The data:
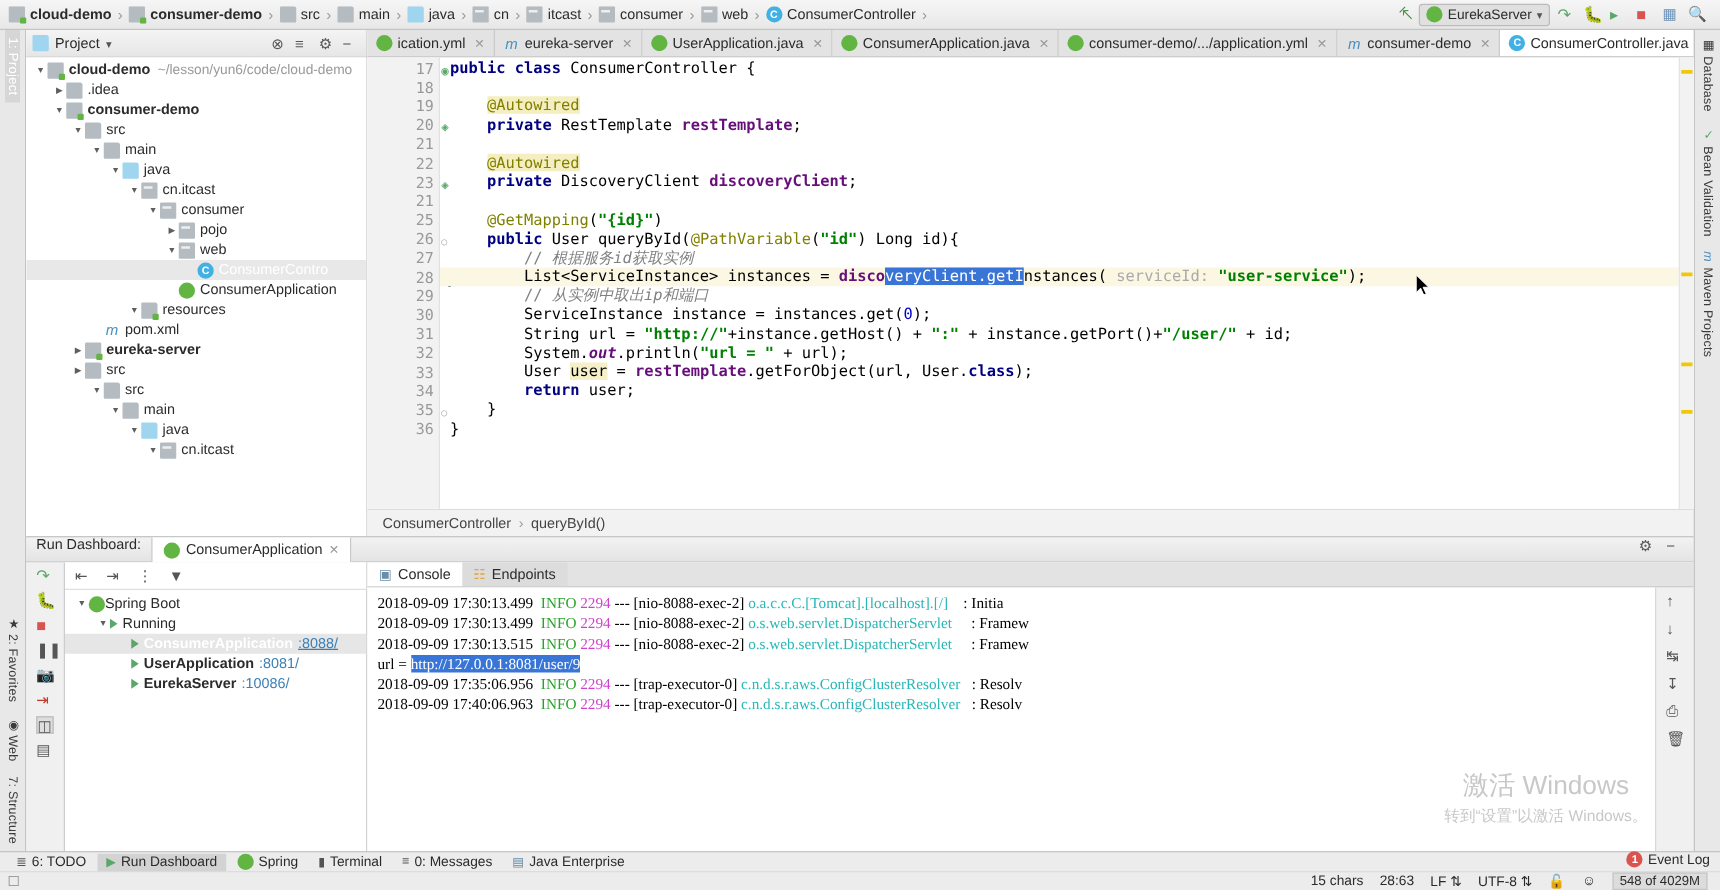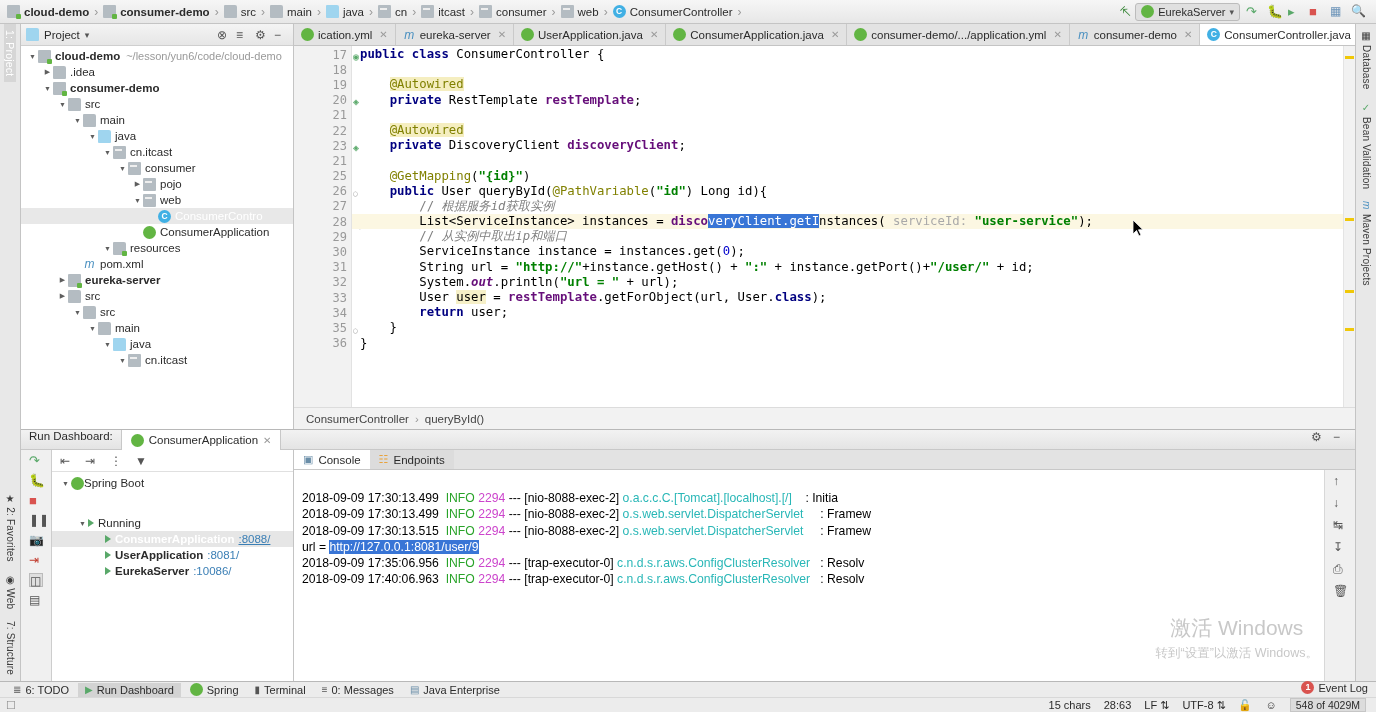--- a/index.html
+++ b/index.html
@@ -118,22 +118,22 @@
   .dport.u { text-decoration:underline; }
   .tri { width:0;height:0;border-left:6px solid #59a869;border-top:4px solid transparent;
     border-bottom:4px solid transparent; margin-right:4px; }
 
   .consolecol { flex:1; display:flex; flex-direction:column; min-width:0; background:#fff; }
   .ctabs { height:20px; flex:0 0 20px; background:#e3e3e3; display:flex; align-items:stretch;
     border-bottom:1px solid #c8c8c8; }
   .ctab { display:flex; align-items:center; gap:5px; padding:0 9px; font-size:11.5px; background:#dcdcdc; }
   .ctab.active { background:#fff; }
   .consolewrap { flex:1; display:flex; min-height:0; }
-  .console { flex:1; font-family:Liberation Sans, sans-serif; font-size:12.2px; line-height:16.3px;
-    padding:4px 0 0 8px; white-space:pre; overflow:hidden; background:#fff; color:#000;margin-top:16px; }
+  .console { flex:1; font-family:Liberation Serif, serif; font-size:12.2px; line-height:16.3px;
+    padding:4px 0 0 8px; white-space:pre; overflow:hidden; background:#fff; color:#000; }
   .lg-info { color:#29a329; }
   .lg-pid { color:#cc44cc; }
   .lg-logger { color:#29b7b7; }
   .consolerail { width:31px; flex:0 0 31px; background:#f0f0f0; border-left:1px solid #d8d8d8;
     display:flex; flex-direction:column; align-items:center; padding-top:4px; gap:8px; }
 
   
   .statusbars { flex:0 0 31px; display:flex; flex-direction:column; border-top:1px solid #b8b8b8; }
   .toolwin { height:16px; background:#ececec; display:flex; align-items:center; padding:0 6px; gap:2px;
     font-size:11px; border-bottom:1px solid #d8d8d8; }
@@ -514,21 +514,21 @@
               <span class="mini-ico" style="color:#555;font-size:12px;">⇥</span>
               <span class="mini-ico" style="color:#555;font-size:12px;">⋮</span>
               <span class="mini-ico" style="color:#555;font-size:12px;">▼</span>
             </div>
             <div id="dashtree" style="padding-top:3px;">
                 <div class="drow" style="padding-left: 8px;">
                   <span class="arrow">▼</span>
                   <span class="ico ico-green"></span>
                   <span style="">Spring Boot</span>
                 </div>
-                <div class="drow" style="padding-left: 25px; margin-top: 24px;">
+                <div class="drow" style="padding-left: 25px;">
                   <span class="arrow">▼</span>
                   <span class="tri"></span>
                   <span style="">Running</span>
                 </div>
                 <div class="drow sel" style="padding-left: 42px;">
                   <span class="arrow"></span>
                   <span class="tri"></span>
                   <span style="font-weight:bold;">ConsumerApplication</span>
                   <span class="dport u">:8088/</span>
                 </div>

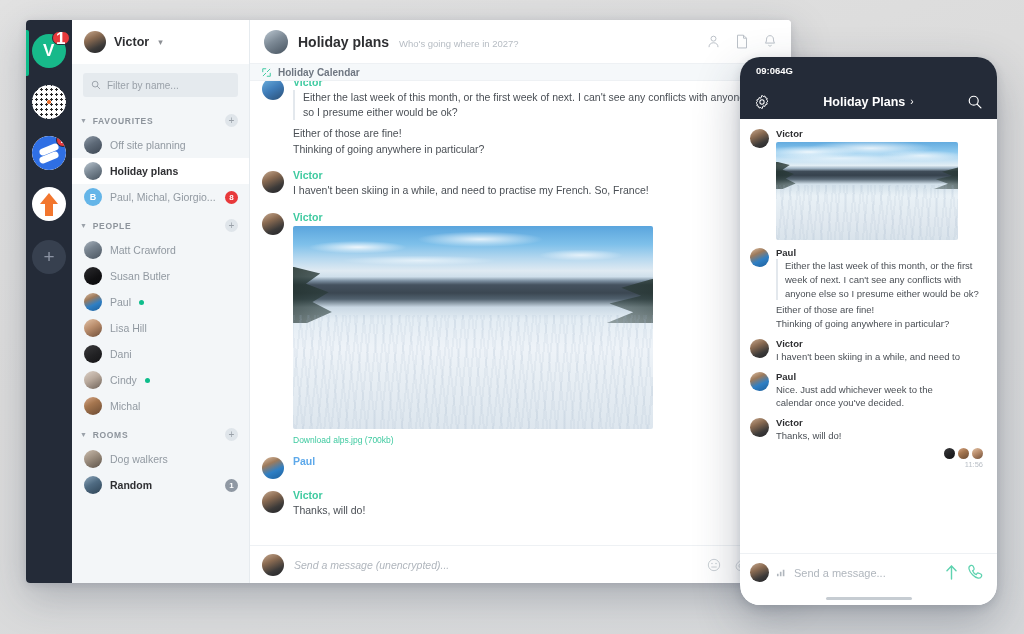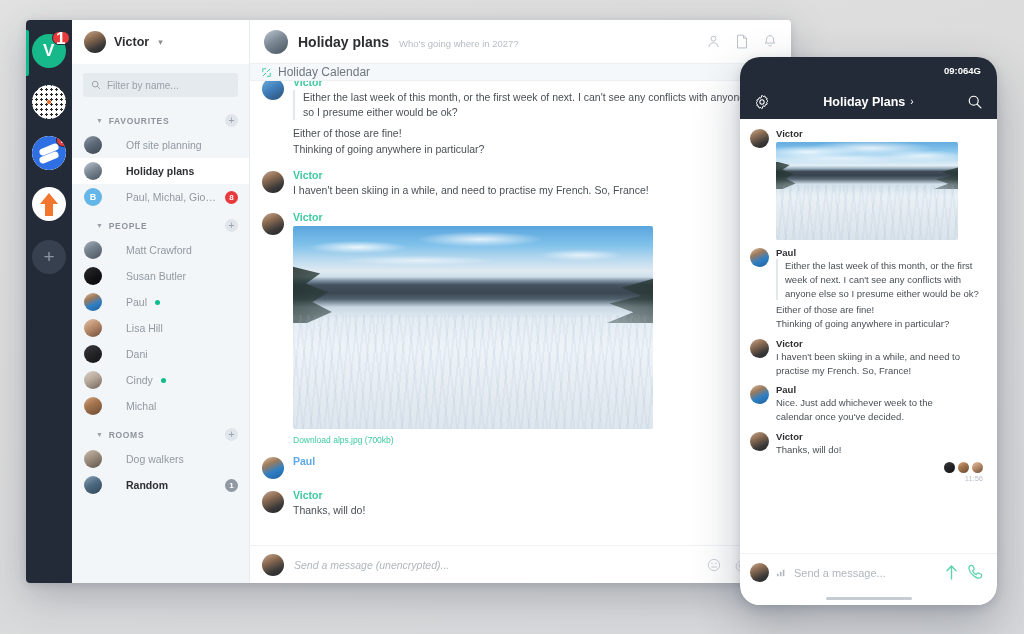--- a/index.html
+++ b/index.html
@@ -107,21 +107,21 @@
   .sb-search-wrap { padding: 9px 11px 8px; background:#f3f6f8;text-align:right; }
   .sb-search {
     height: 24px; background: #e5eaee; border-radius: 3px;
     display: flex; align-items: center; gap: 6px; padding: 0 8px;
   }
   .sb-search .ph { font-size: 10px; color: #9aa1a9; }
 
   .sb-scroll { flex: 1; overflow: hidden; }
   .sb-section {
     display: flex; align-items: center; justify-content: space-between;
-    padding: 9px 11px 5px 24px;
+    padding: 9px 11px 5px 8px;
   }
   .sb-section .lbl {
     font-size: 8.5px; letter-spacing: .7px; color: #8d949c; font-weight: 600;
     display:flex;align-items:center;gap:5px;
   }
   .sb-section .cv { font-size: 7px; color:#9aa1a9; }
   .sb-add {
     width: 13px; height: 13px; border-radius: 50%;
     background: #dfe5ea; color: #9aa1a9;
     font-size: 11px; line-height: 11px; text-align: center;
@@ -129,21 +129,21 @@
   }
   .sb-add i{ font-style:normal; font-size:10px; margin-top:-1px;}
   .sb-row {
     height: 26px; display: flex; align-items: center;
     padding: 0 11px 0 12px; gap: 8px; cursor: pointer;
   }
   .sb-row.active { background: #fff; }
   .sb-row .av { width: 18px; height: 18px; border-radius: 50%; flex: 0 0 18px; }
   .sb-row .nm {
     font-size: 10.5px; color: #9199a1; flex: 1;
-    white-space: nowrap; overflow: hidden; text-overflow: ellipsis; margin-left: 16px;
+    white-space: nowrap; overflow: hidden; text-overflow: ellipsis;
   }
   .sb-row.active .nm, .sb-row.bold .nm { color: #2e2f32; font-weight: 600; }
   .dot-online { width: 5px; height: 5px; border-radius: 50%; background: #0dbd8b; flex:0 0 5px; }
   .sb-badge-red {
     min-width: 13px; height: 13px; border-radius: 7px;
     background: #e8393b; color: #fff; font-size: 8px; font-weight:700;
     display:flex;align-items:center;justify-content:center; padding:0 3px;
   }
   .sb-badge-grey {
     min-width: 13px; height: 13px; border-radius: 7px;
@@ -164,21 +164,21 @@
   }
   .main-header .av { width: 24px; height: 24px; border-radius: 50%; flex:0 0 24px;}
   .main-header .title { font-size: 14px; font-weight: 700; color: #2e2f32; }
   .main-header .topic { font-size: 9.5px; color: #b6bcc3; padding-top:3px;}
   .header-icons { margin-left: auto; display: flex; gap: 14px; align-items:center; }
 
   .pinned-bar {
     height: 17px; background: #f5f8fa; border-bottom:1px solid #eef1f4;
     display: flex; align-items: center; gap: 7px; padding: 0 12px;
   }
-  .pinned-bar .lbl { font-size: 12px; color: #6e7681; font-weight:400;}
+  .pinned-bar .lbl { font-size: 10px; color: #6e7681; font-weight:700;}
 
   .timeline { flex: 1; overflow: hidden; padding: 6px 0 0 0; position: relative; }
   .msg-group { display: flex; padding: 3px 14px 3px 12px; gap: 9px; }
   .msg-group .av { width: 22px; height: 22px; border-radius: 50%; flex: 0 0 22px; margin-top:2px;}
   .msg-body { flex: 1; min-width: 0; }
   .sender { font-size: 10.5px; font-weight: 600; margin-bottom: 2px; }
   .sender.victor { color: #3fcaa0; }
   .sender.paul { color: #5ea9ea; }
   .quote-block {
     border-left: 2px solid #e3e8ed; padding-left: 8px; margin-bottom: 2px;
@@ -237,21 +237,21 @@
     left: 740px; top: 57px;
     width: 257px; height: 548px;
     background: #fff;
     border-radius: 20px;
     box-shadow: 0 18px 46px rgba(40,50,70,.3), 0 3px 10px rgba(40,50,70,.16);
     overflow: hidden;
     display: flex; flex-direction: column;
   }
   .ph-status {
     height: 27px; background: #242b38; color: #fff;
-    display: flex; align-items: center; justify-content: flex-end;
+    display: flex; align-items: center; justify-content: flex-start;
     padding: 0 16px; font-size: 9.5px; font-weight: 700;
   }
   .ph-header {
     height: 35px; background: #242b38; color: #fff;
     display: flex; align-items: center; justify-content: space-between;
     padding: 0 14px;
   }
   .ph-header .ttl { font-size: 12.5px; font-weight: 700; display:flex; align-items:center; gap:5px;}
   .ph-header .ttl .arw { font-size: 10px; font-weight: 400; }
   .ph-body { flex: 1; overflow: hidden; padding: 5px 0 0 0; background: #fff;}
@@ -618,21 +618,20 @@
         <div class="pm-text">Either of those are fine!</div>
         <div class="pm-text">Thinking of going anywhere in particular?</div>
       </div>
     </div>
 
     <div class="pm-group">
       <div class="av a-victor"></div>
       <div class="pm-body">
         <div class="pm-sender">Victor</div>
         <div class="pm-text">I haven't been skiing in a while, and need to</div>
-        <div class="pm-text">practise my French. So, France!</div>
       </div>
     </div>
 
     <div class="pm-group">
       <div class="av a-paul"></div>
       <div class="pm-body">
         <div class="pm-sender">Paul</div>
         <div class="pm-text">Nice. Just add whichever week to the</div>
         <div class="pm-text">calendar once you've decided.</div>
       </div>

Instructions for the task: Copy out every line of the data that includes the word "width".

Solved exercise:
   .tri { width:0;height:0;border-left:6px solid #59a869;border-top:4px solid transparent;
   .consolecol { flex:1; display:flex; flex-direction:column; min-width:0; background:#fff; }
   .consolerail { width:31px; flex:0 0 31px; background:#f0f0f0; border-left:1px solid #d8d8d8;
     width: 13px; height: 13px; border-radius: 50%;
   .sb-row .av { width: 18px; height: 18px; border-radius: 50%; flex: 0 0 18px; }
   .dot-online { width: 5px; height: 5px; border-radius: 50%; background: #0dbd8b; flex:0 0 5px; }
     min-width: 13px; height: 13px; border-radius: 7px;
     min-width: 13px; height: 13px; border-radius: 7px;
   .main-header .av { width: 24px; height: 24px; border-radius: 50%; flex:0 0 24px;}
   .msg-group .av { width: 22px; height: 22px; border-radius: 50%; flex: 0 0 22px; margin-top:2px;}
   .msg-body { flex: 1; min-width: 0; }
     width: 257px; height: 548px;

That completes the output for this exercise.